Gawk benchmark
I downloaded "gawk" from GNU and build it once just using configure and the standard apple allocator and once I inserted the Mullocator. Then I ran this little benchmark I found somewhere....
# Contributed by Eiso AB <eiso@chem.rug.nl> BEGIN { Switch["123"] = " abc " Switch["82"] = " def " Switch["985"] = " ghi " Switch["20"] = " jkl " Switch["1098"] = " mno " Switch["3874"] = " pqr " Switch["272"] = " stu " Switch_R["123"] = " 123 " Switch_R["82"] = " 82 " Switch_R["985"] = " 985 " Switch_R["20"] = " 20 " Switch_R["1098"] = " 1098 " Switch_R["3874"] = " 3874 " Switch_R["272"] = " 272 " for (i=0; i <30000; i++) { s1 = s2 = s3 = " 123 82 985 20 1098 3874 272 " for (j in Switch) { # Manually doing a gsub while (match(s1, j)) s1 = substr(s1, 1, RSTART-1) Switch[j] substr(s1, RSTART+RLENGTH) # Use gsub gsub(j, Switch[j], s2) # gsub, and prevent RE recompile gsub(Switch_R[j], Switch[j], s3) } } }
Results (before wedging)
bash-2.05a$ time ./mullegawk -f bench1.awk real 0m16.922s user 0m14.140s sys 0m2.480s bash-2.05a$ time ./applegawk -f bench1.awk real 0m22.372s user 0m19.540s sys 0m2.310s
Ok now as I had already the mullocator as the malloc library in
the MulleMallocTracerLib
, I just used the removed all
tracing code (with clever use of #ifdef (take that Java)) to get a
fairer comparison between the Mullocator and the Apple malloc.

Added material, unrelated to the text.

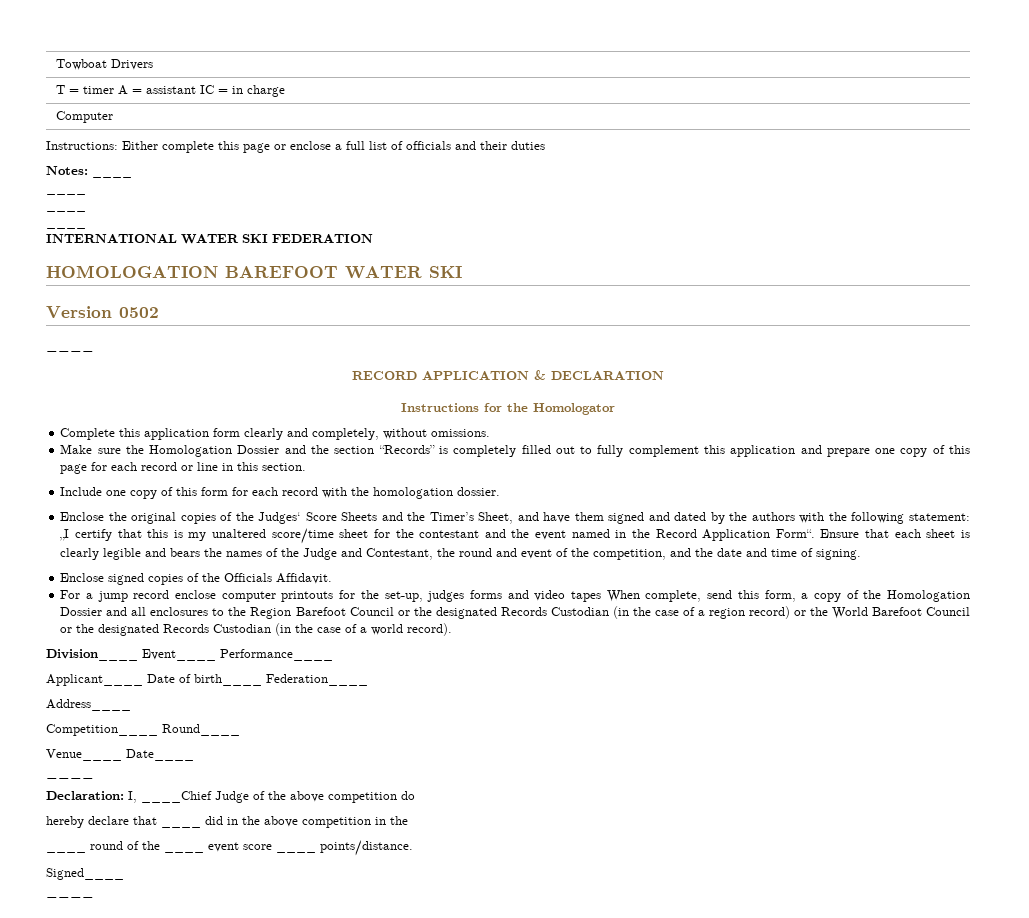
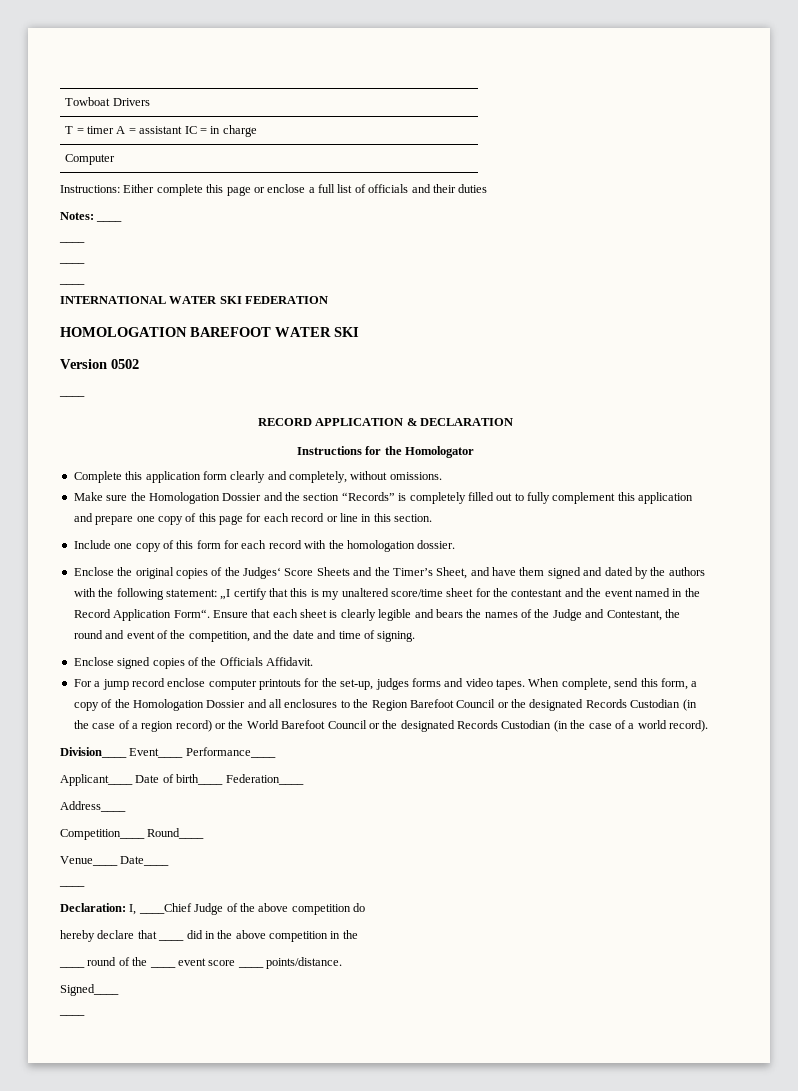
- For a jump record enclose computer printouts for the set-up, judges forms and video tapes When complete, send this form, a copy of the Homologation Dossier and all enclosures to the Region Barefoot Council or the designated Records Custodian (in the case of a region record) or the World Barefoot Council or the designated Records Custodian (in the case of a world record).
+ For a jump record enclose computer printouts for the set-up, judges forms and video tapes. When complete, send this form, a copy of the Homologation Dossier and all enclosures to the Region Barefoot Council or the designated Records Custodian (in the case of a region record) or the World Barefoot Council or the designated Records Custodian (in the case of a world record).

I
then ran the test again (slightly different, because I need to use
a shell script wrapper)
bash-2.05a$ time ./gawk.sh real 0m24.526s user 0m21.810s sys 0m2.240s
Catastrophe! My code was actually slower than Apple's! Now how could that happen :) ? Fortunuately I had compiled it with -DDEBUG which does lots of checking. With -DDEBUG removed I got
bash-2.05a$ time ./gawk.sh real 0m18.709s user 0m15.290s sys 0m2.030s bash-2.05a$
This indicates to me, that I am losing a lot time because of the
need to bridge into shared library land, which I could avoid
before. And also the extraneous wrapping call as f.e.
malloc
is now coded like this adds to the
punishment
void *malloc( size_t size) { void *ptr; ptr = mulle_malloc( size); return( ptr); }
As I believe that my allocator performs even better when lots of memory is allocated and active, I am looking for some more benchmarks, that stress the memory system even more.